Brooks & Dutcher, for respondents.

CASSODAY, J.

The plaintiff objected to any evidence in support of the first counter-claim, on the ground that the matter therein alleged was not properly pleadable as a counter-claim. The reason for the objection is that such counter-claim did not exist in favor of both defendants and against the plaintiff, so that a several judgment might have been had thereon in the action, as required by section 2656, Rev. St.; but it was for a cause of action arising out of the contract or transaction set forth in the complaint as the foundation of the plaintiff's claim, or, at least, it was connected with the subject of the action. In this respect it satisfied subdivision 1 of that section. Assuming that it did not strictly satisfy all the requirements of a counter-claim, still it was properly pleadable by both defendants as “a statement of new matter constituting a defense.” Subdivision 2, § 2655, Rev. St. As such mere defense no reply was necessary, as it was to be deemed controverted without. Section 2667, Rev. St. Although it was pleaded as a counter-claim, and replied to as such, yet the amendment of the verdict by the court striking out the excess found in favor of the defendants, and giving judgment dismissing the complaint, and for costs only, resulted in limiting the effect of the answer to a mere defense. The amendment was favorable to the plaintiff, and affected none of his substantial rights, and was properly deemed immaterial and amendable by the court. Sections 2669, 2670, 2829, Rev. St.

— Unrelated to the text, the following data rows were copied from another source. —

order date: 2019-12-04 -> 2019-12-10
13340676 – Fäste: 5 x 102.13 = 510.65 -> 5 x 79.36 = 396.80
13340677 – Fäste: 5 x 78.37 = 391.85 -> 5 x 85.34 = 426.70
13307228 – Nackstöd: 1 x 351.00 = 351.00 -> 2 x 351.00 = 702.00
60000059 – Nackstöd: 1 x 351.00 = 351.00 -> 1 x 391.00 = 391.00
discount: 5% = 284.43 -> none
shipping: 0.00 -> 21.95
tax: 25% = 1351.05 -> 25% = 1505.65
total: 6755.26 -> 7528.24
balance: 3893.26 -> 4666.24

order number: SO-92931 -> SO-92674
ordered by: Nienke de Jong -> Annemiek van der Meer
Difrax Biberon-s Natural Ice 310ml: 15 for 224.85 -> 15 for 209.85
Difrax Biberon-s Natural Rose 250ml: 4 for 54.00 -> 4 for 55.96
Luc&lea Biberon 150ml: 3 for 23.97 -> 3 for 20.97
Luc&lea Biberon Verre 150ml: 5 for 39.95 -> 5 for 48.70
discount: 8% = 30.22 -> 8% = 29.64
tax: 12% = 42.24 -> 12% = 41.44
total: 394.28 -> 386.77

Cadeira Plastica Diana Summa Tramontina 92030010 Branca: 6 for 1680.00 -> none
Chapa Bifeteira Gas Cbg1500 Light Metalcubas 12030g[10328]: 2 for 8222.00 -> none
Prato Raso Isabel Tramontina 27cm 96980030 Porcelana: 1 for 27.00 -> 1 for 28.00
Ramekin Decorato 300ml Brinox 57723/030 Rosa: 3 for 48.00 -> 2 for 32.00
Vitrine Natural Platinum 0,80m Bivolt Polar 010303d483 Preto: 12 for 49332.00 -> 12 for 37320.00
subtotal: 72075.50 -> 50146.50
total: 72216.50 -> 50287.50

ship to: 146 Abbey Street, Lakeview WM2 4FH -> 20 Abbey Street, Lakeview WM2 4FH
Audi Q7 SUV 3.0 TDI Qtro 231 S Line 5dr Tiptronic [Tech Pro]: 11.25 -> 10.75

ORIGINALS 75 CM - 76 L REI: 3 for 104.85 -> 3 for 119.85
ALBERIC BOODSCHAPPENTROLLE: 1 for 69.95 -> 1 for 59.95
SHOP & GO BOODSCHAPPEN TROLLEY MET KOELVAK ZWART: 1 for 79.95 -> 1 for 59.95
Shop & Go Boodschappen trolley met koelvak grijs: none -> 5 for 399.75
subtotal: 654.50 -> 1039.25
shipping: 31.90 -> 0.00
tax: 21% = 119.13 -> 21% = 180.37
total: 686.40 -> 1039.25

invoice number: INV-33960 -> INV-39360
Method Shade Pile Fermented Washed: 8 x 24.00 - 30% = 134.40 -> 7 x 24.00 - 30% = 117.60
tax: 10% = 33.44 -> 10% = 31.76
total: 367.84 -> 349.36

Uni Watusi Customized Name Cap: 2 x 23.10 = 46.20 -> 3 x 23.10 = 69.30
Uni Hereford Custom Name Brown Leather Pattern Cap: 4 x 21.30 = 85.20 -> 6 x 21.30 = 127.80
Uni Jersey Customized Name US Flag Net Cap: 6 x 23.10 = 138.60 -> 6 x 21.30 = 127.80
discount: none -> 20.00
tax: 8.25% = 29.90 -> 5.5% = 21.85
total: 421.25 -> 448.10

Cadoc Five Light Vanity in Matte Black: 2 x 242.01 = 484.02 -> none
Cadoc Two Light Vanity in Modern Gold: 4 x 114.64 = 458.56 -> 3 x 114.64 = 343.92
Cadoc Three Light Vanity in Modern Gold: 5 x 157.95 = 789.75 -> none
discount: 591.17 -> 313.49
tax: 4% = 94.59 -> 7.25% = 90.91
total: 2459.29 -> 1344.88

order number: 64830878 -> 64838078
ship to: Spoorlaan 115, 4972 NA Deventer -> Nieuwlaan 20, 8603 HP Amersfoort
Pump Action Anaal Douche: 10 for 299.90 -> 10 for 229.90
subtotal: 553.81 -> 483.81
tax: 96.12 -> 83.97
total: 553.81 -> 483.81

The good-will of an established and successful business is undoubtedly of much value to the possessor of such business, and may be sold with it. Wallingford v. Burr, 17 Neb. 137, 22 N. W. Rep. 350, and cases there cited. But while such sale will entitle the purchaser to a certain limited protection, it will not of itself alone be sufficient to preclude the seller from engaging in a separate and independent business of the same kind in the same village or city. Pearson v. Pearson, 27 Ch. Div. 145, overruling Labouchere v. Dawson, L. R. 13 Eq. 322, in so far as it held that such seller so engaged must not...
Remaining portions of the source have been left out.